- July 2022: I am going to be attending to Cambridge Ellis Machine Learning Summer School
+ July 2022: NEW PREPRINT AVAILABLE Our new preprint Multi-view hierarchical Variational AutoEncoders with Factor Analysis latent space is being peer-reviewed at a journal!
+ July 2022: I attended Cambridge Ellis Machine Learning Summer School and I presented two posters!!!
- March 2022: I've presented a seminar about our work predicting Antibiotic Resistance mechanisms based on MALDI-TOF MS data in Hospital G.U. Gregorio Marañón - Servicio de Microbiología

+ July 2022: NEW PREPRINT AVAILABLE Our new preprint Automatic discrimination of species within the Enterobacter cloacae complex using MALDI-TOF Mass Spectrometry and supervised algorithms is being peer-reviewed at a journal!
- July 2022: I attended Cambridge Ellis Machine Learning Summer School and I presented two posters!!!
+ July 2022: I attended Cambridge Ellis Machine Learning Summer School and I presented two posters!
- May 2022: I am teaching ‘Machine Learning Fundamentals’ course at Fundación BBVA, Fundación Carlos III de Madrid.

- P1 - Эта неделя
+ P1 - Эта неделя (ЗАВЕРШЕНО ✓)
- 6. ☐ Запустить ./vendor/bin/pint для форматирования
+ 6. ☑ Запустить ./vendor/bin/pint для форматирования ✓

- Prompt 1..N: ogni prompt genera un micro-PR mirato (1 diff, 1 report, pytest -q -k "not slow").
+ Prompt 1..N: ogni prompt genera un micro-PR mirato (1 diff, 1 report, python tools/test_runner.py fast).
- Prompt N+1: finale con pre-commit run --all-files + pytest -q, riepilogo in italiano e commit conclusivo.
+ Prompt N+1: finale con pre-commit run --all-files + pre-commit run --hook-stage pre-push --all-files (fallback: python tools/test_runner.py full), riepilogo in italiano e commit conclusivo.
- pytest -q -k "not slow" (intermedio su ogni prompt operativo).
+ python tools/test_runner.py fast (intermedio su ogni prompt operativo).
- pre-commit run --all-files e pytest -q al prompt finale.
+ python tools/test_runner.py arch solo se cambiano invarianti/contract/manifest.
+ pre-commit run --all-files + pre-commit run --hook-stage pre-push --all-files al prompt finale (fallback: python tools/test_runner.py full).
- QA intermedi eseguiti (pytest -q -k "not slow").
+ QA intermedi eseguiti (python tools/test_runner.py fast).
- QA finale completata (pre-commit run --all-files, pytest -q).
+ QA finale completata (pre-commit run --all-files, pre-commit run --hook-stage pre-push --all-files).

____________

All lines from the one containing "- pre-commit run" to the last line above should be reproduced exactly, and no other lines should be given.

» COMPLETED TASK
- pre-commit run --all-files e pytest -q al prompt finale.
+ python tools/test_runner.py arch solo se cambiano invarianti/contract/manifest.
+ pre-commit run --all-files + pre-commit run --hook-stage pre-push --all-files al prompt finale (fallback: python tools/test_runner.py full).
- QA intermedi eseguiti (pytest -q -k "not slow").
+ QA intermedi eseguiti (python tools/test_runner.py fast).
- QA finale completata (pre-commit run --all-files, pytest -q).
+ QA finale completata (pre-commit run --all-files, pre-commit run --hook-stage pre-push --all-files).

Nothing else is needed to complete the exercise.